What this episode covers
- Third-party audit reports — the types of assurance reports providers submit, how they differ in scope, and the role of benchmarking alongside them.
- Cloud governance challenges — adapting governance when services move to a provider, handling shadow IT purchasing by business units, and retaining ultimate data responsibility.
- Outsourcing governance structure — the roles, agreements, and schedules needed to maintain continuity of service and mutual value in an outsourced relationship.
- Capacity and growth planning — linking technology and staffing capacity to long-term and short-term business plans and folding it into the budgeting process.
- Day-to-day service delivery management — monitoring delivery, reviewing provider reports, holding regular meetings, examining security event records, and reassessing risk when changes occur.

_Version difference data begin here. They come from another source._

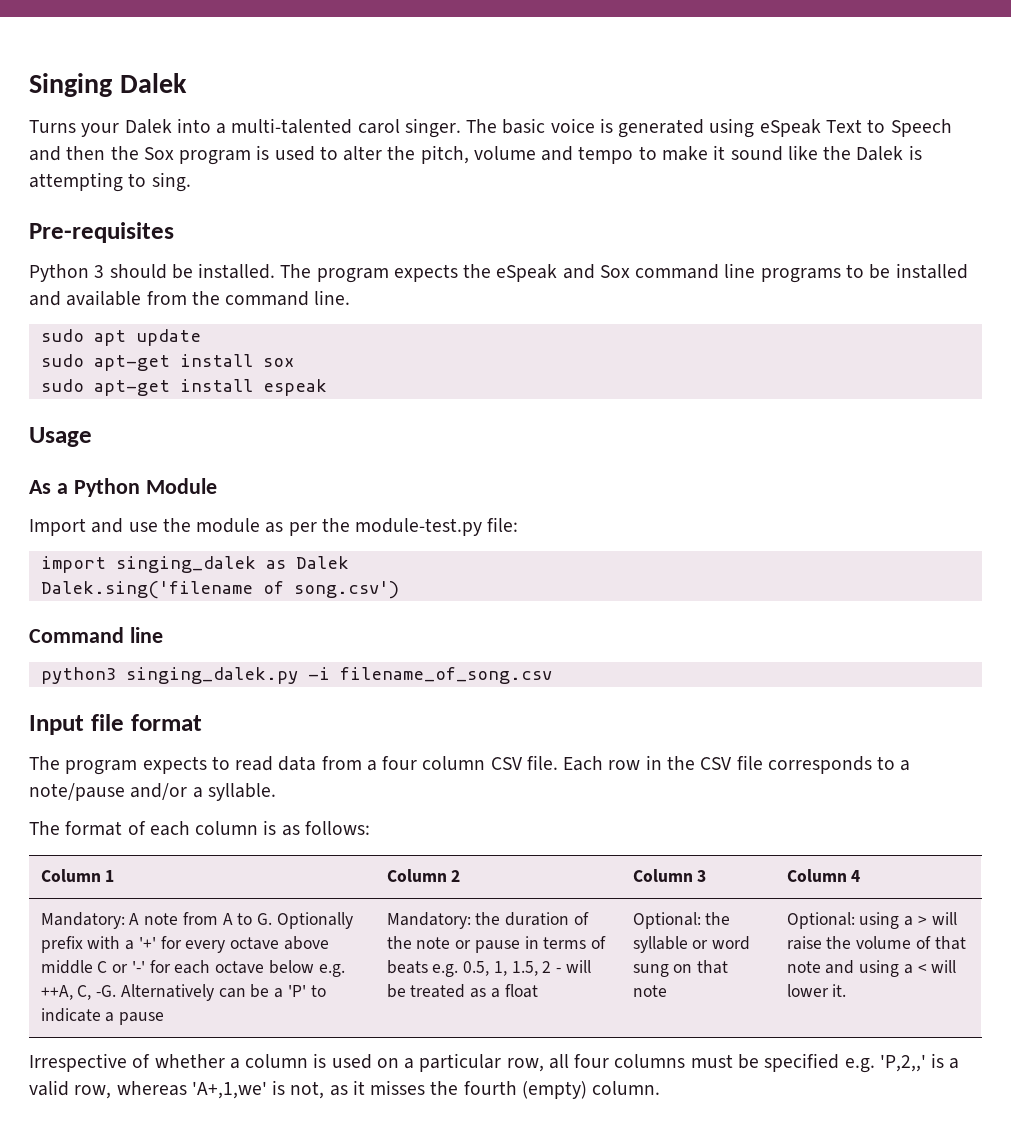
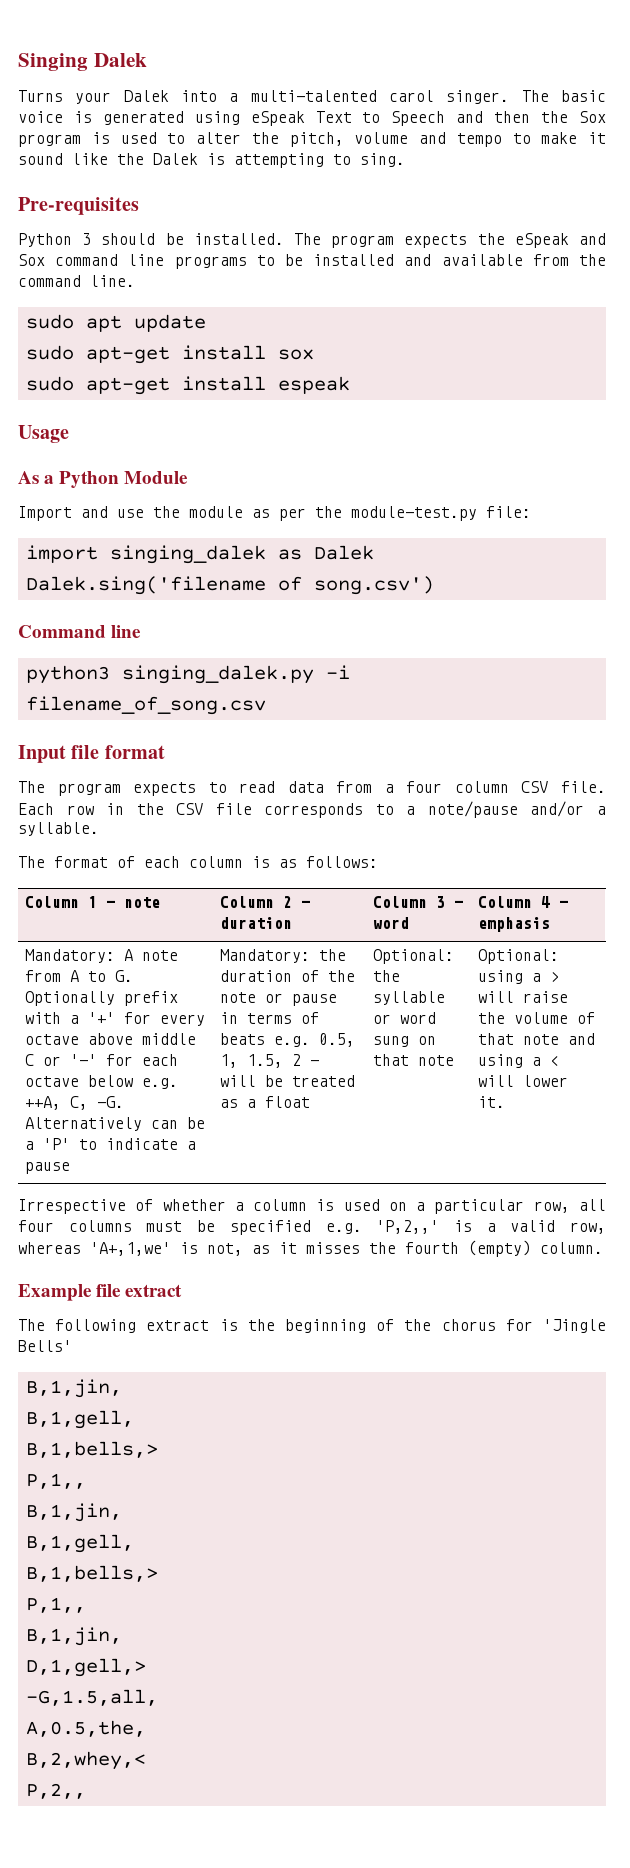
- Column 1 | Column 2 | Column 3 | Column 4
+ Column 1 - note | Column 2 - duration | Column 3 - word | Column 4 - emphasis
+ Example file extract
+ The following extract is the beginning of the chorus for 'Jingle Bells'
+ B,1,jin,
+ B,1,gell,
+ B,1,bells,>
+ P,1,,
+ B,1,jin,
+ B,1,gell,
+ B,1,bells,>
+ P,1,,
+ B,1,jin,
+ D,1,gell,>
+ -G,1.5,all,
+ A,0.5,the,
+ B,2,whey,<
+ P,2,,

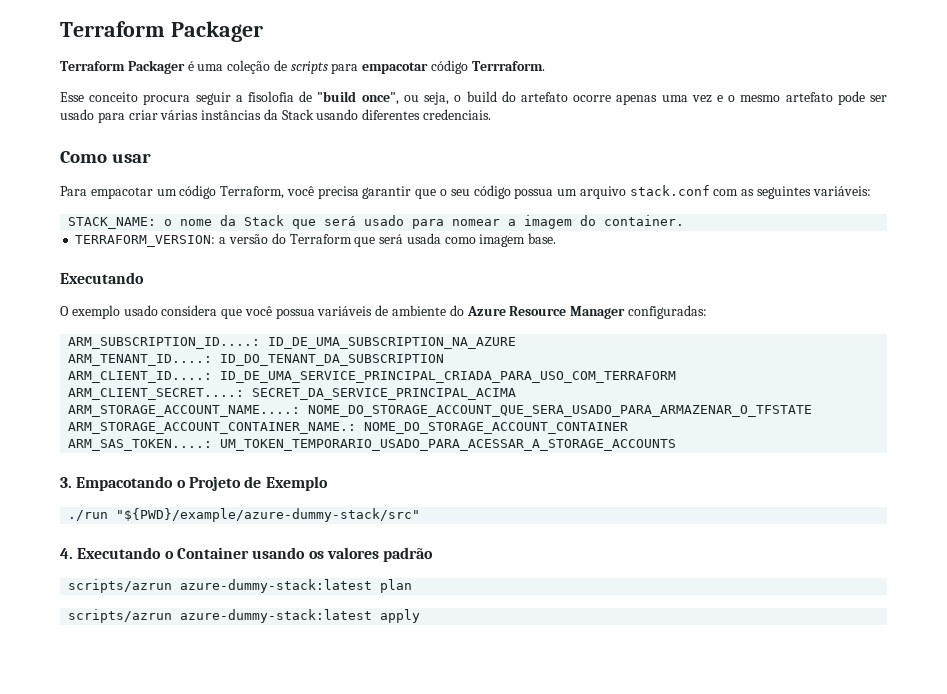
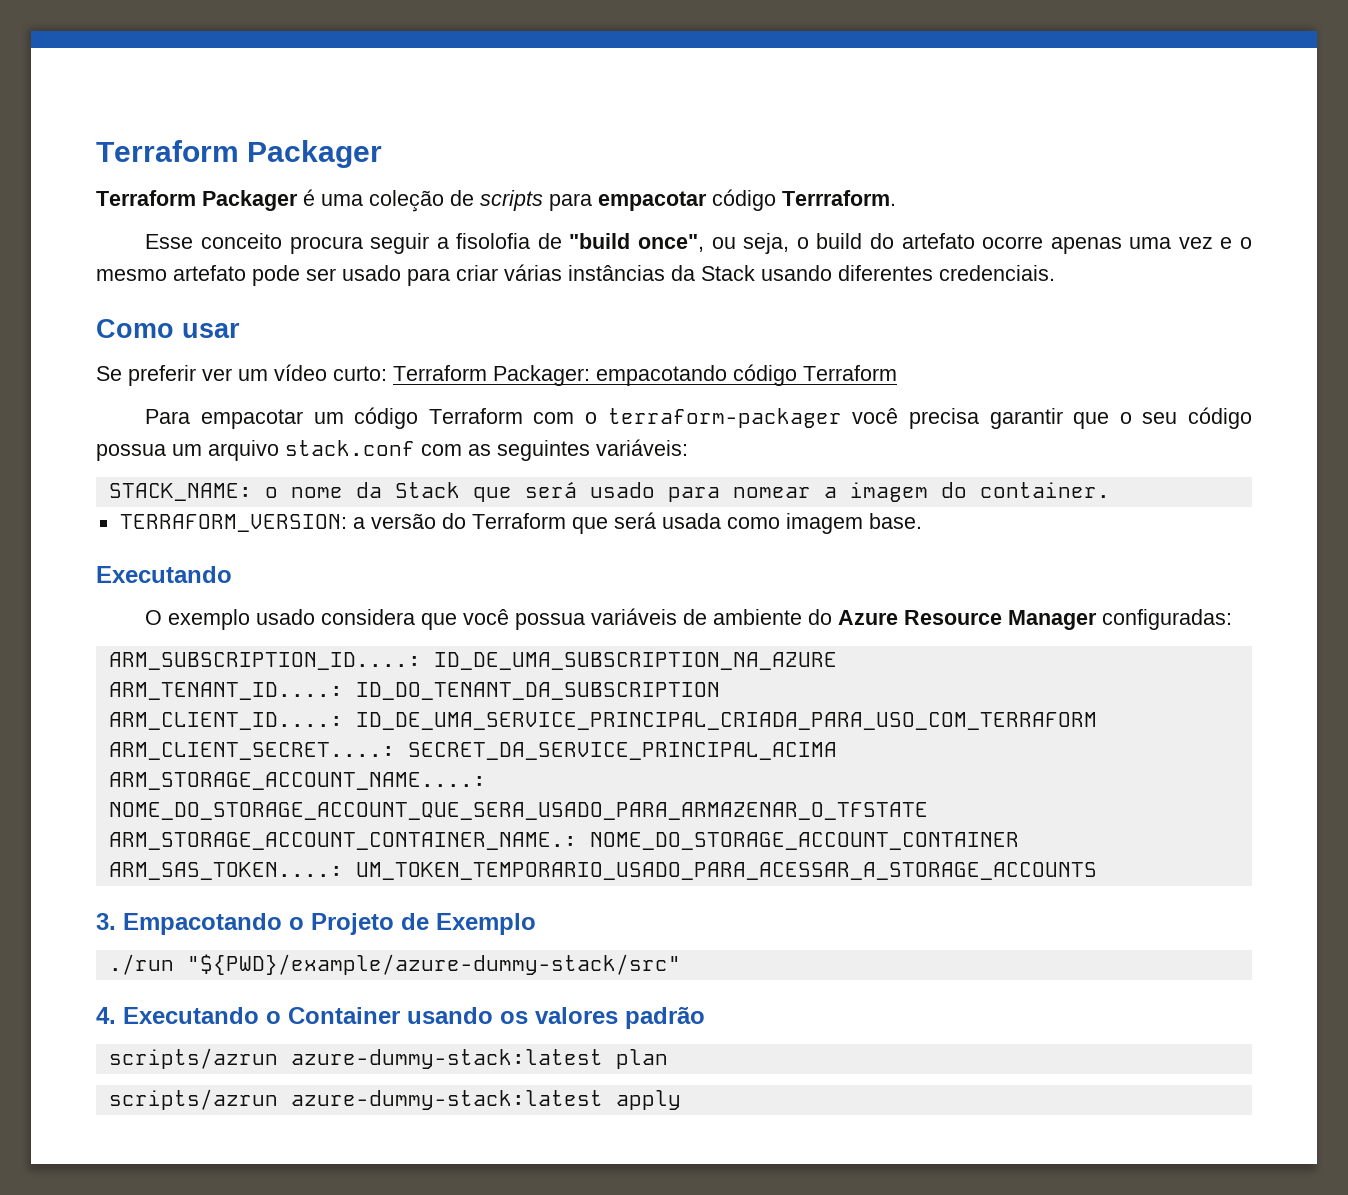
+ Se preferir ver um vídeo curto: Terraform Packager: empacotando código Terraform
- Para empacotar um código Terraform, você precisa garantir que o seu código possua um arquivo stack.conf com as seguintes variáveis:
+ Para empacotar um código Terraform com o terraform-packager você precisa garantir que o seu código possua um arquivo stack.conf com as seguintes variáveis:

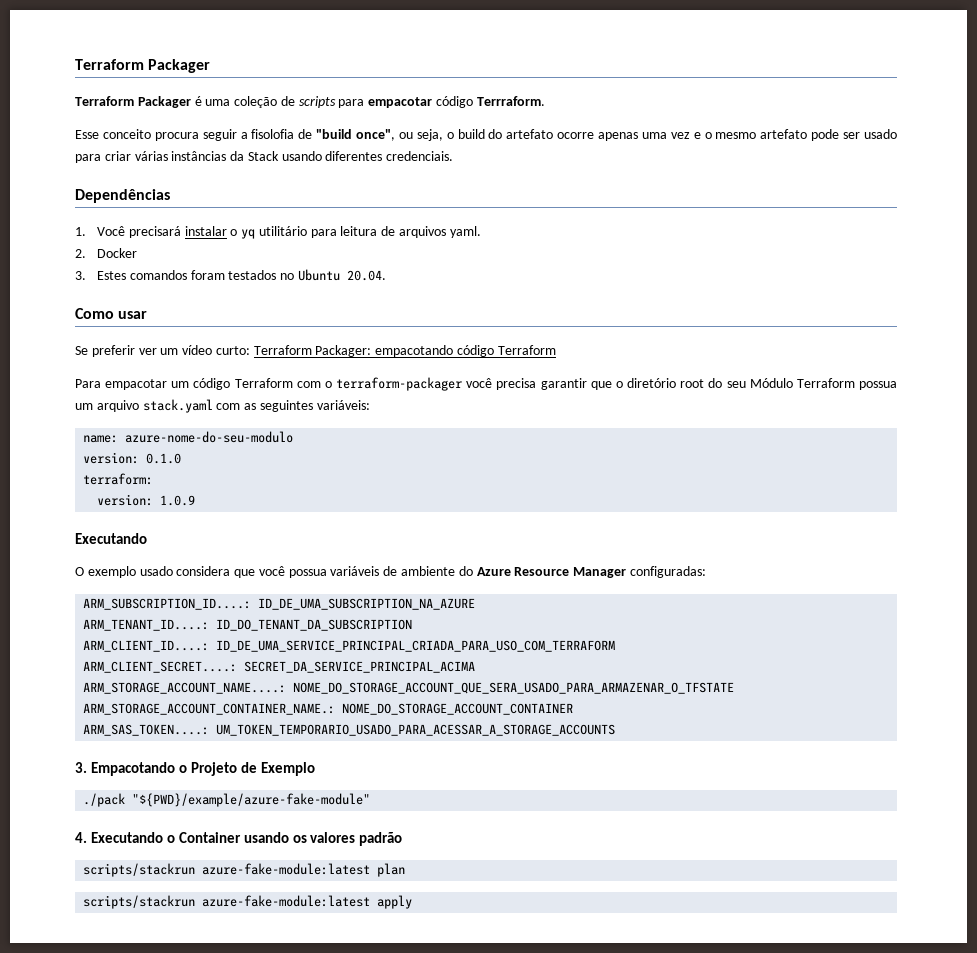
+ Dependências
+ 1. Você precisará instalar o yq utilitário para leitura de arquivos yaml.
+ 2. Docker
+ 3. Estes comandos foram testados no Ubuntu 20.04.
- Para empacotar um código Terraform com o terraform-packager você precisa garantir que o seu código possua um arquivo stack.conf com as seguintes variáveis:
+ Para empacotar um código Terraform com o terraform-packager você precisa garantir que o diretório root do seu Módulo Terraform possua um arquivo stack.yaml com as seguintes variáveis:
- STACK_NAME: o nome da Stack que será usado para nomear a imagem do container.
- TERRAFORM_VERSION: a versão do Terraform que será usada como imagem base.
+ name: azure-nome-do-seu-modulo
+ version: 0.1.0
+ terraform:
+ version: 1.0.9
- ./run "${PWD}/example/azure-dummy-stack/src"
+ ./pack "${PWD}/example/azure-fake-module"
- scripts/azrun azure-dummy-stack:latest plan
+ scripts/stackrun azure-fake-module:latest plan
- scripts/azrun azure-dummy-stack:latest apply
+ scripts/stackrun azure-fake-module:latest apply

- Service quality improvement — building improvement targets and penalties or rewards into agreements, measuring user satisfaction, and aligning survey intervals with service level periods.
Watch the full episode above for the worked examples and detailed explanations of each concept.
Frequently Asked Questions
How do third-party audit reports provide assurance over a provider’s controls?
Third-party audit reports are submitted periodically by the provider and come in different types: one focuses on controls over financial reporting, another covers security, availability, and privacy, and a third is a lighter summary of that same ground. Benchmarking against industry standards alongside these reports shows how an arrangement compares with similar ones.
What governance challenges arise when moving services to the cloud?
Cloud shifts previously self-managed services to a provider, requiring governance to adapt across business processes, backups, and visibility into security and incidents. A unique governance headache is that business units can now bypass the technology function entirely and purchase cloud services directly with a credit card, so policies must explicitly cover sourcing and retiring cloud services.
What does good outsourcing governance look like on a day-to-day basis?
Good governance involves monitoring and reviewing what the provider delivers, checking performance against agreed service levels, meeting on a regular cadence, examining records of security events and problems, and resolving any issues found. Changes on either side, including changes of subcontractor, must trigger a risk reassessment.
Why does capacity planning extend beyond hardware to include people?
Capacity covers both technology resources and the qualified staff needed to manage and deliver services. Too few skilled people can delay critical projects and break agreed service levels, and that staffing shortage is itself sometimes the business reason for outsourcing in the first place.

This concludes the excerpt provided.